Al centro dell’auditorium c’è il pulpito. Il pulpito rimanda alla necessità d’udire la Parola di Dio e ne sottolinea la centralità. Noi sappiamo che senza di essa non ci può essere vera fede. Le colonne dell’entrata e del portico hanno dunque come centro questo punto. Non solo. Anche i solchi del pavimento rimandano a questo centro per tutte le attività di studio, formazione e ricerca. Vuol dire che quando ci si troverà nell’archivio, o nella sala ristoro, non si perderà il collegamento con le esigenze della Parola. Essa rimane il riferimento per cui non c’è bisogno di cambiare registro a tavola o altrove. Le colonne Rilevanti le varie strutture metalliche dell’immobile. All’entrata si trovano dodici pilastri a destra e dodici a sinistra che possono ricordare le dodici tribù e i dodici apostoli collegati tra loro. Nella parte posteriore dell’edificio, sono ben visibili sette grandi pilastri. Cinque altri pilastri si trovano nella parte laterale. Oltre a conferire all’edificio un particolare slancio, questi simboli numerici possono rimandare a certi valori biblici come il profondo collegamento del popolo di Dio attraverso l’antica e la nuova alleanza ed evocare anche i cinque Sola della Riforma.

L’auditorium

L’auditorium è di forma semicircolare, perché deve essere un luogo per l’ascolto della Parola di Dio, ma anche di condivisione. Il popolo di Dio deve ascoltare la Parola, ma deve anche partecipare in maniera corale alla celebrazione di Dio. Al centro c’é dunque la Parola di Dio e, come due petali, i simboli ordinati dal Signore: battesimo e cena. La partecipazione musicale non sarà concentrata in un punto, bensì diffusa nell’auditorium. La partecipazione non dev’essere qualcosa di formale, ma essere l’eco della Parola nel quotidiano. Le sette colonne che sostengono il tetto, rimandano ai giorni della settimana, perché il vero culto riguarda la settimana nella sua interezza. Una delle idee è quella di porre su ogni colonna quello che si legge nella prima pagina della Bibbia: “Fu sera, fu mattina, giorno primo; fu sera fu mattina, giorno secondo”. Tutta la vita umana è infatti un culto quotidiano a Dio o agli idoli.
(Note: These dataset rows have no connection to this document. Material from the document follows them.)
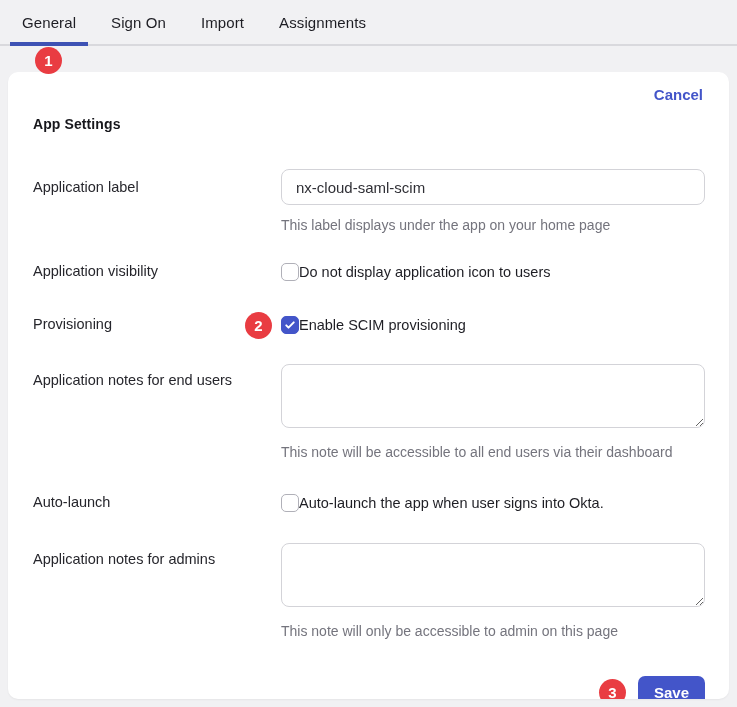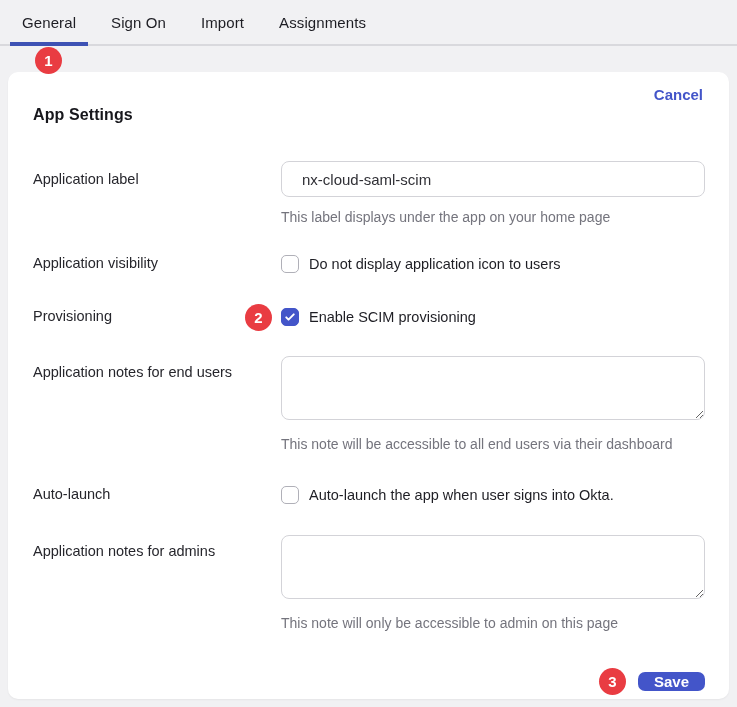"App Settings" .card-title { font-size: 16px -> 14px; margin-top: 20px -> 30px }
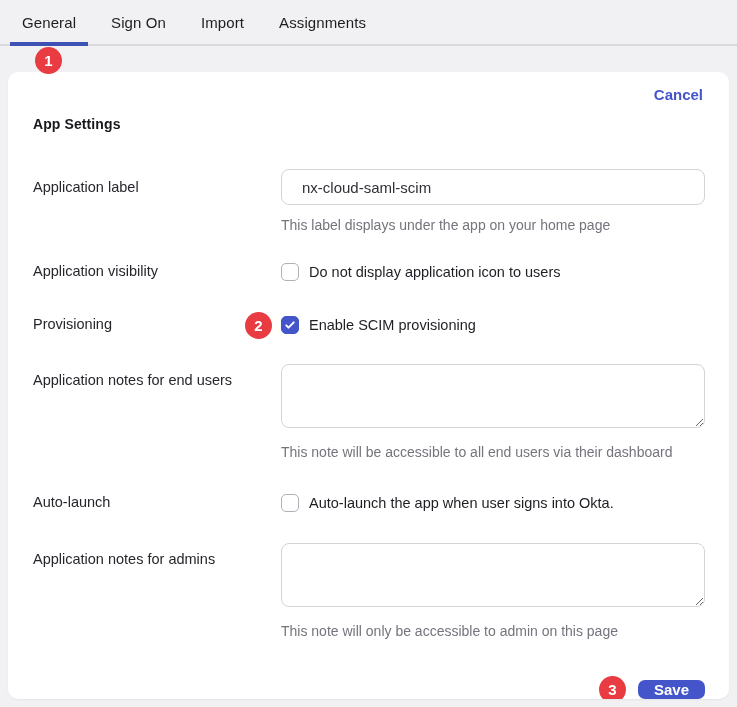"nx-cloud-saml-scim" .text-input { padding: 0 20px -> 0 14px }
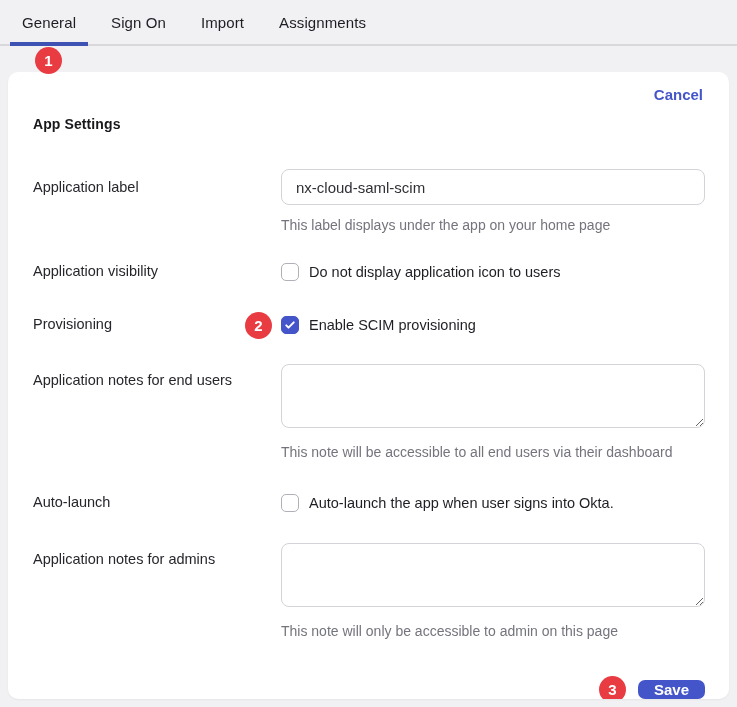"Do not display application icon" .check-cell { gap: 10px -> none }
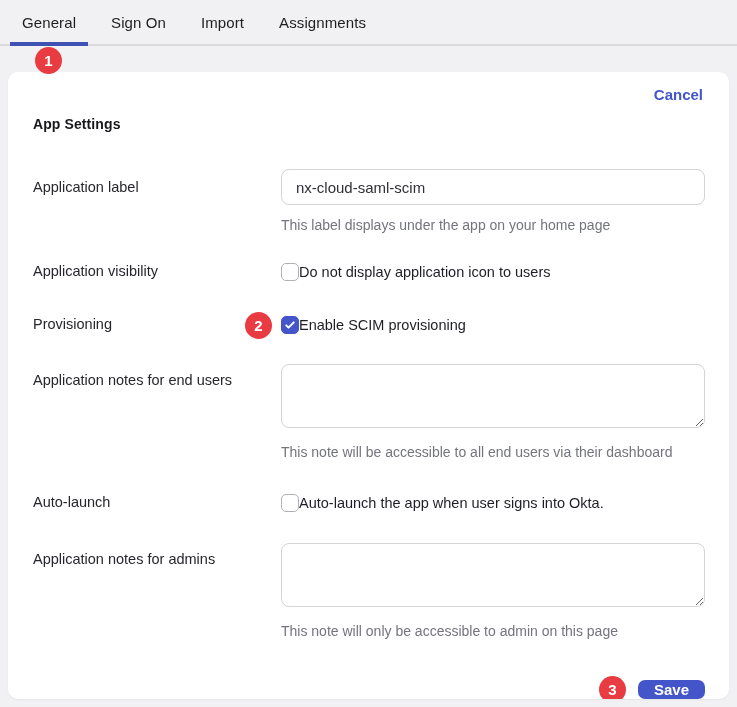"Save" .save-button { height: 19px -> 32px }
Le costruzioni sono la traduzione plastica delle convinzioni che si hanno. Si nutrono di memoria, ma sono anche una scommessa per il futuro. Mi auguro che ciascuno di voi possa essere fiero della identità che professa e possa trovare anche in questo edificio un messaggio concreto delle dimensioni culturali della fede cristiana. Non so quanti verranno “dalle estremità della terra per udire” (Mt 12,42) e vedere la realtà della nostra visione di Dio e del Suo regno, ma siamo felici che voi siate qui e che ne diverrete interpreti là dove il Signore vi metterà.